-- Work instruction --
Return every record verbatim, omitting all pictures.

START Exercise material

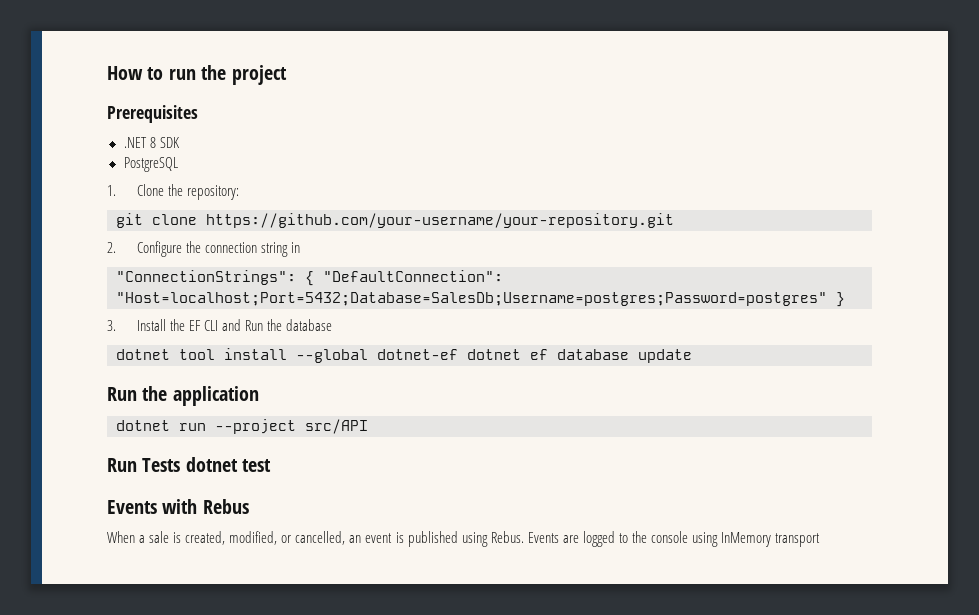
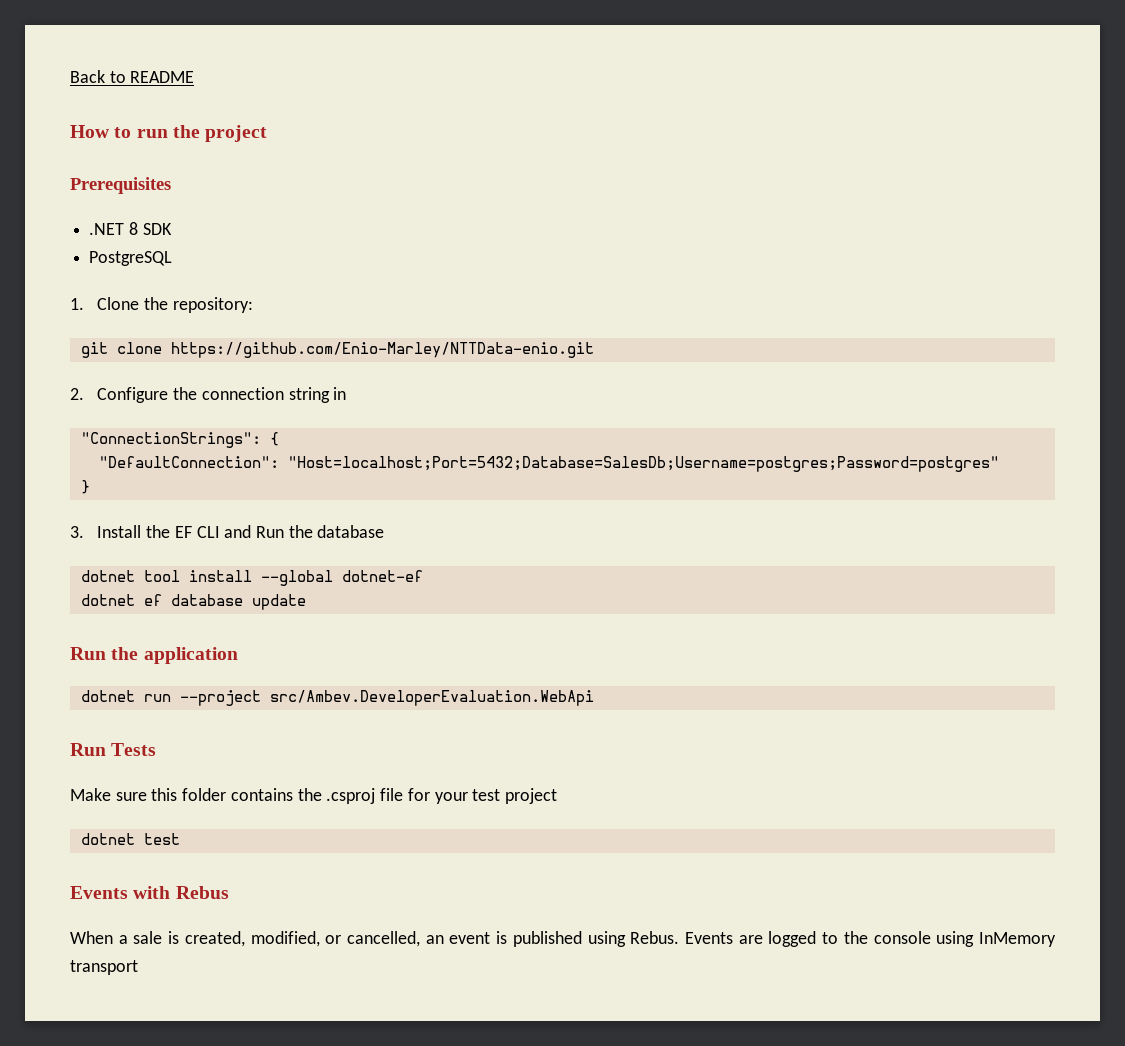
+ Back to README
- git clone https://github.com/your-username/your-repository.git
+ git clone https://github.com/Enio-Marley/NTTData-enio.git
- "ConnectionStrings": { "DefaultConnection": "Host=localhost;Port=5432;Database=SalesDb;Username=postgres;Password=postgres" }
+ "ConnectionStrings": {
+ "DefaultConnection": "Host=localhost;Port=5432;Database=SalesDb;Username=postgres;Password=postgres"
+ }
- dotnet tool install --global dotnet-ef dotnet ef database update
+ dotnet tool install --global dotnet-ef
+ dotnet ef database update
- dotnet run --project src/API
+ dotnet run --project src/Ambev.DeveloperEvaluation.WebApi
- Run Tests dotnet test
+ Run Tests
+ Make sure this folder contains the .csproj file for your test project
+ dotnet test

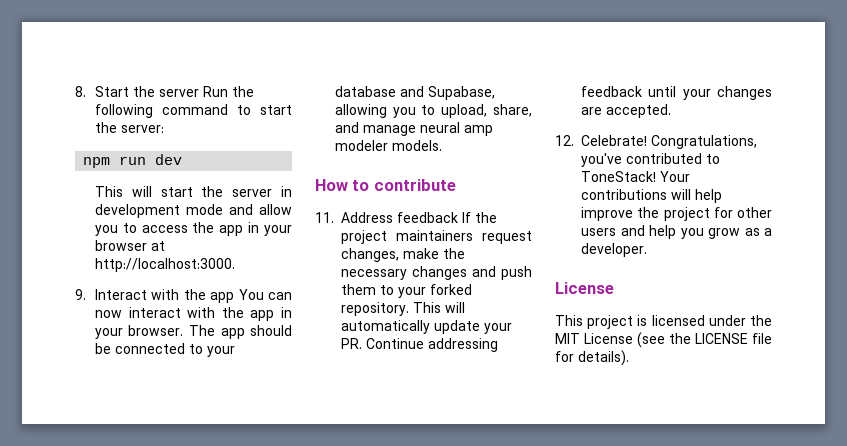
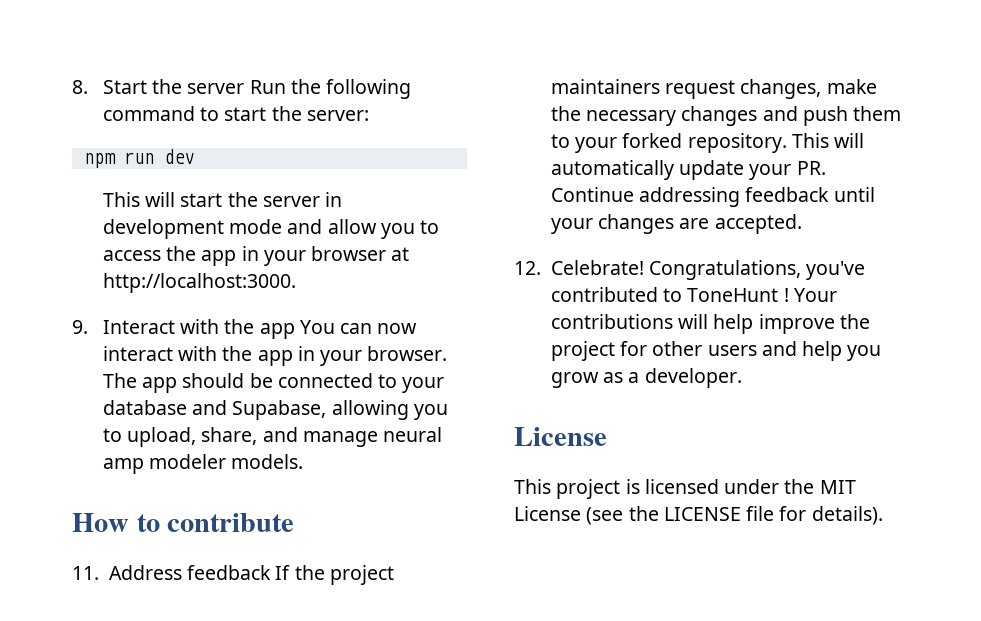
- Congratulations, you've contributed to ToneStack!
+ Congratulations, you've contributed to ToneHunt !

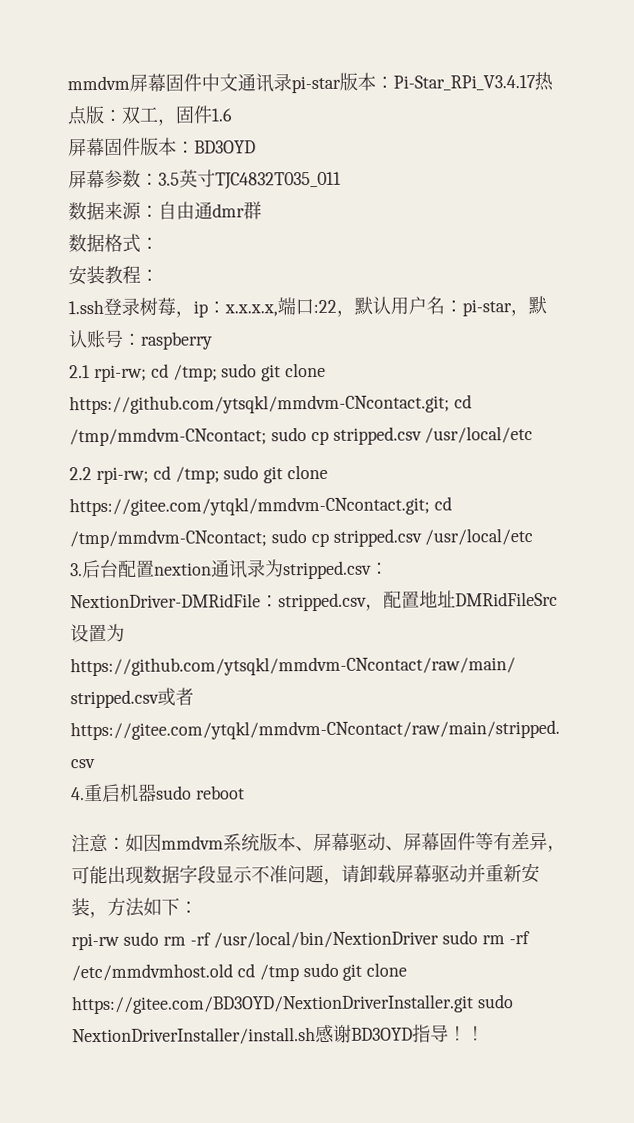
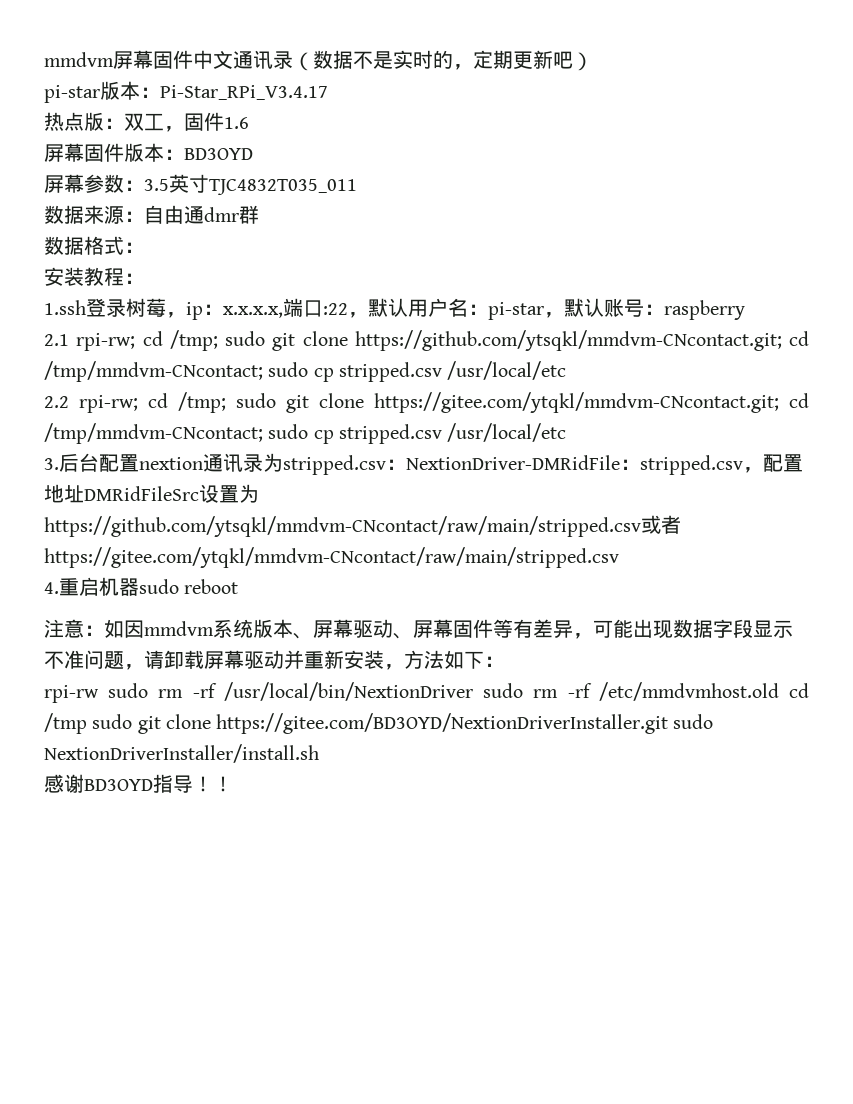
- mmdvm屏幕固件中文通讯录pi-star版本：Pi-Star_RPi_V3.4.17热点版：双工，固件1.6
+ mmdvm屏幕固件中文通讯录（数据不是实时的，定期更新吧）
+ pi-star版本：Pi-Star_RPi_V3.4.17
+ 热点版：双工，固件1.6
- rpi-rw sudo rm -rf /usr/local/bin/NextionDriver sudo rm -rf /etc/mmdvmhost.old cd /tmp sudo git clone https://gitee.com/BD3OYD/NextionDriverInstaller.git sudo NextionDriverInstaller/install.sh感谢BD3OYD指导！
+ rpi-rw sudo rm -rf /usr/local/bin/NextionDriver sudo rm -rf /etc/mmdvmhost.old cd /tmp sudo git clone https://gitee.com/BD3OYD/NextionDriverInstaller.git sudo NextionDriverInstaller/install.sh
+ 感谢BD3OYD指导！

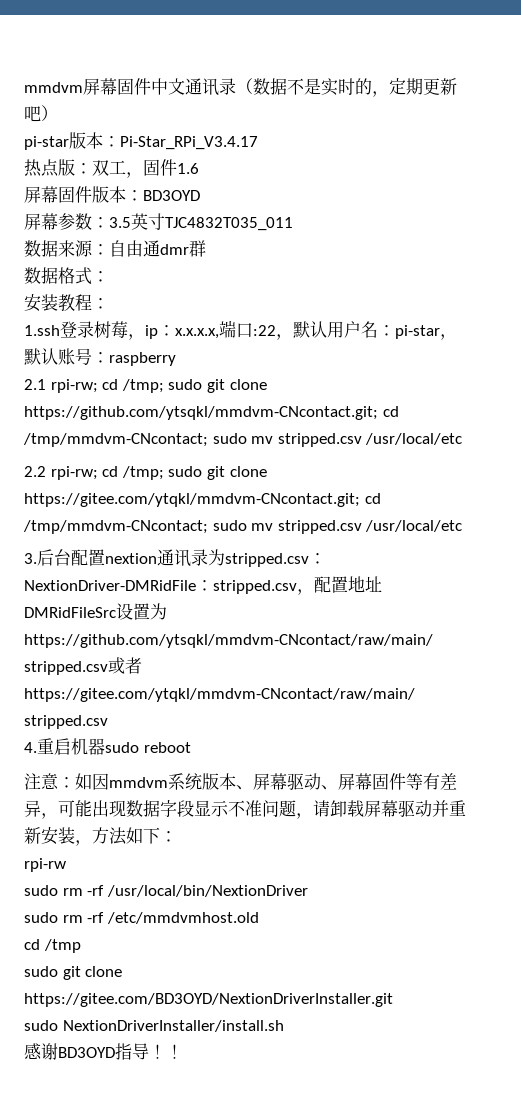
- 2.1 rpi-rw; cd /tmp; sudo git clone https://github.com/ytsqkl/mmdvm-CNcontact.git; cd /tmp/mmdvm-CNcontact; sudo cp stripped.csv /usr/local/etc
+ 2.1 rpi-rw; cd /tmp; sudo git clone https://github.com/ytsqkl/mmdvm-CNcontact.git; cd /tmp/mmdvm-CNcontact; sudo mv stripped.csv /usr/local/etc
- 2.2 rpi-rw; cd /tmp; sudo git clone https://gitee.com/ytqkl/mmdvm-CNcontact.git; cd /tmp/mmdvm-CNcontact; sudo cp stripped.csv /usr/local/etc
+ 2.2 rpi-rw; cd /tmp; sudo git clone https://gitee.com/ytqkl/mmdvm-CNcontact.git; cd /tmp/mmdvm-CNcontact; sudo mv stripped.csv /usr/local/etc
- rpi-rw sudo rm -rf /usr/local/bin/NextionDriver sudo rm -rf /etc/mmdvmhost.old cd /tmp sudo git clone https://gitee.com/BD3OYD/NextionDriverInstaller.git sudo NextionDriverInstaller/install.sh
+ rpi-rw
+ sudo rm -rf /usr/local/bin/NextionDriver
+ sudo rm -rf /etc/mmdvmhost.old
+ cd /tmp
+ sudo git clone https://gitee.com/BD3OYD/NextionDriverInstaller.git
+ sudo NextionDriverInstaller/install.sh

END Exercise material

-- Result --
+ Back to README
- git clone https://github.com/your-username/your-repository.git
+ git clone https://github.com/Enio-Marley/NTTData-enio.git
- "ConnectionStrings": { "DefaultConnection": "Host=localhost;Port=5432;Database=SalesDb;Username=postgres;Password=postgres" }
+ "ConnectionStrings": {
+ "DefaultConnection": "Host=localhost;Port=5432;Database=SalesDb;Username=postgres;Password=postgres"
+ }
- dotnet tool install --global dotnet-ef dotnet ef database update
+ dotnet tool install --global dotnet-ef
+ dotnet ef database update
- dotnet run --project src/API
+ dotnet run --project src/Ambev.DeveloperEvaluation.WebApi
- Run Tests dotnet test
+ Run Tests
+ Make sure this folder contains the .csproj file for your test project
+ dotnet test

- Congratulations, you've contributed to ToneStack!
+ Congratulations, you've contributed to ToneHunt !

- mmdvm屏幕固件中文通讯录pi-star版本：Pi-Star_RPi_V3.4.17热点版：双工，固件1.6
+ mmdvm屏幕固件中文通讯录（数据不是实时的，定期更新吧）
+ pi-star版本：Pi-Star_RPi_V3.4.17
+ 热点版：双工，固件1.6
- rpi-rw sudo rm -rf /usr/local/bin/NextionDriver sudo rm -rf /etc/mmdvmhost.old cd /tmp sudo git clone https://gitee.com/BD3OYD/NextionDriverInstaller.git sudo NextionDriverInstaller/install.sh感谢BD3OYD指导！
+ rpi-rw sudo rm -rf /usr/local/bin/NextionDriver sudo rm -rf /etc/mmdvmhost.old cd /tmp sudo git clone https://gitee.com/BD3OYD/NextionDriverInstaller.git sudo NextionDriverInstaller/install.sh
+ 感谢BD3OYD指导！

- 2.1 rpi-rw; cd /tmp; sudo git clone https://github.com/ytsqkl/mmdvm-CNcontact.git; cd /tmp/mmdvm-CNcontact; sudo cp stripped.csv /usr/local/etc
+ 2.1 rpi-rw; cd /tmp; sudo git clone https://github.com/ytsqkl/mmdvm-CNcontact.git; cd /tmp/mmdvm-CNcontact; sudo mv stripped.csv /usr/local/etc
- 2.2 rpi-rw; cd /tmp; sudo git clone https://gitee.com/ytqkl/mmdvm-CNcontact.git; cd /tmp/mmdvm-CNcontact; sudo cp stripped.csv /usr/local/etc
+ 2.2 rpi-rw; cd /tmp; sudo git clone https://gitee.com/ytqkl/mmdvm-CNcontact.git; cd /tmp/mmdvm-CNcontact; sudo mv stripped.csv /usr/local/etc
- rpi-rw sudo rm -rf /usr/local/bin/NextionDriver sudo rm -rf /etc/mmdvmhost.old cd /tmp sudo git clone https://gitee.com/BD3OYD/NextionDriverInstaller.git sudo NextionDriverInstaller/install.sh
+ rpi-rw
+ sudo rm -rf /usr/local/bin/NextionDriver
+ sudo rm -rf /etc/mmdvmhost.old
+ cd /tmp
+ sudo git clone https://gitee.com/BD3OYD/NextionDriverInstaller.git
+ sudo NextionDriverInstaller/install.sh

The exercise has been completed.